Nine years ago tomorrow, Charlie and I met on the side of a lonesome highway, and it’s been quite a trip since then.It’s both funny and tragic; Charlie is slowing down physically, but mentally she is still The Queen.
In an effort to ensure altitude sickness on my part, Mom has recently put risers under the feet of the casa del cama. And as it’s a bit higher than Charlie prefers, some nights she expresses her displeasure by sulking away to the spare bedroom to sleep with Titus. But many nights, I’ll feel the bed move; it’s not an earthquake, but Charlie hunching her big black butt against the bed whilst giving me the side-eye over her shoulder; c’mon Dad, get with the program!
You would think that a simple invitation would be enough for Her Highness, but if you did think that, you would be wrong. Her act is my sign to get up and offer to lift her up on the bed. She will act so pathetic, making multiple small, feeble attempts at scaling such lofty heights. But she will absolutely refuse any help, instead circling away from me juuuust out of reach until she finds a spot that she percieves to be just a fraction of an inch lower. Only then does she launch her massive bulk into orbit, only to obstinately splash down directly into the spot where I had been sleeping.
And yes, we do have a ramp onto the bed, but it’s primary use is as a playground slide when Jude spends the night. Charlie views it as an admission of her advancing age and absolutely refuses to use it, much like a human would delay getting hearing aids or a quad cane with the tell-tale tennis balls on the feet.
But it’s not the height of the bed that is at issue here, but Charlie’s decision to exert her dominance. Some version of this scenario has been carried out in literally hundreds of different locations over the last nine years; tent camping across the southwest. The back of an SUV in Taos. 1960’s era classic motels in New Mexico that still sport neon signs, wagonwheel headboards and dark paneling. Vanabonding somewhere out in Bryce Canyon. Camping in the bottom of the Rio Grande Gorge, the cliffs soaring hundreds of feet above us. No matter the location, her motive is always the same; to be as dramatic as possible about securing the prime sleeping area, wherever that may be.
Then there ensues an extended period of face-licking. I cannot count the times that I have determined to outlast her, but the results are inevitable as well: a slimy face and a soaked pillow. I inevitably have to say “no mas!”, once again admitting her position as Queen.

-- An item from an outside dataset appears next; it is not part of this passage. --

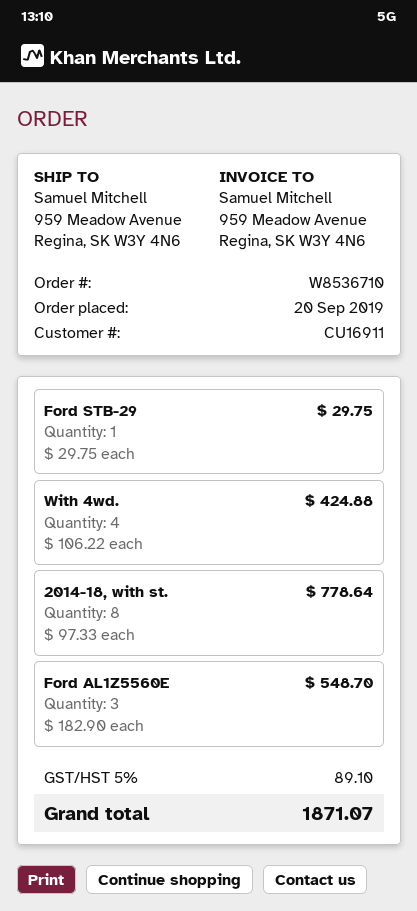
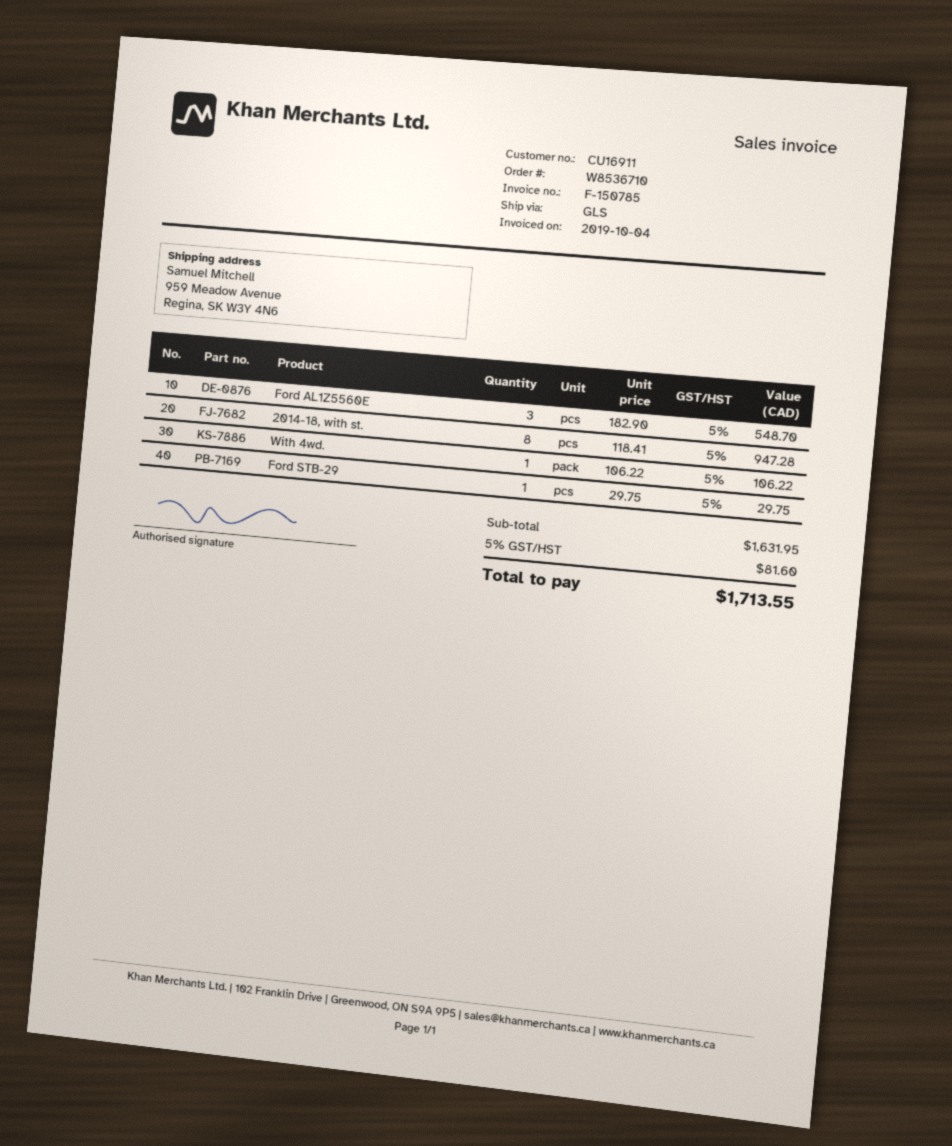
With 4wd.: 4 x 106.22 = 424.88 -> 1 x 106.22 = 106.22
2014-18, with st.: 8 x 97.33 = 778.64 -> 8 x 118.41 = 947.28
tax: 5% = 89.10 -> 5% = 81.60
total: 1871.07 -> 1713.55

Aye, fight and I may die. Run, and I’ll live — at least a while. And alone in my bed many years from now, would I be willing to trade all the days from this day to that for one chance, just one chance to come back here and tell my adversary that she may take my bed, but she will never take my freedom!!!
Sorry; I just couldn’t resist using the “Braveheart” battle speech here. But the two situations, although centuries apart, are oddly similar: one man, vastly outmatched and vulnerable, standing steadfast in the face of overwhelming forces. This pretty much describes my life with Charlie Bravo from her very first night at the Casa, way back in hallowed antiquity, when Hannibal faced the barbarian hordes…
Oops, there I go again, off on another tangent; I fear my own mind may be slipping as well.
Happy Gotcha Day, Charlie!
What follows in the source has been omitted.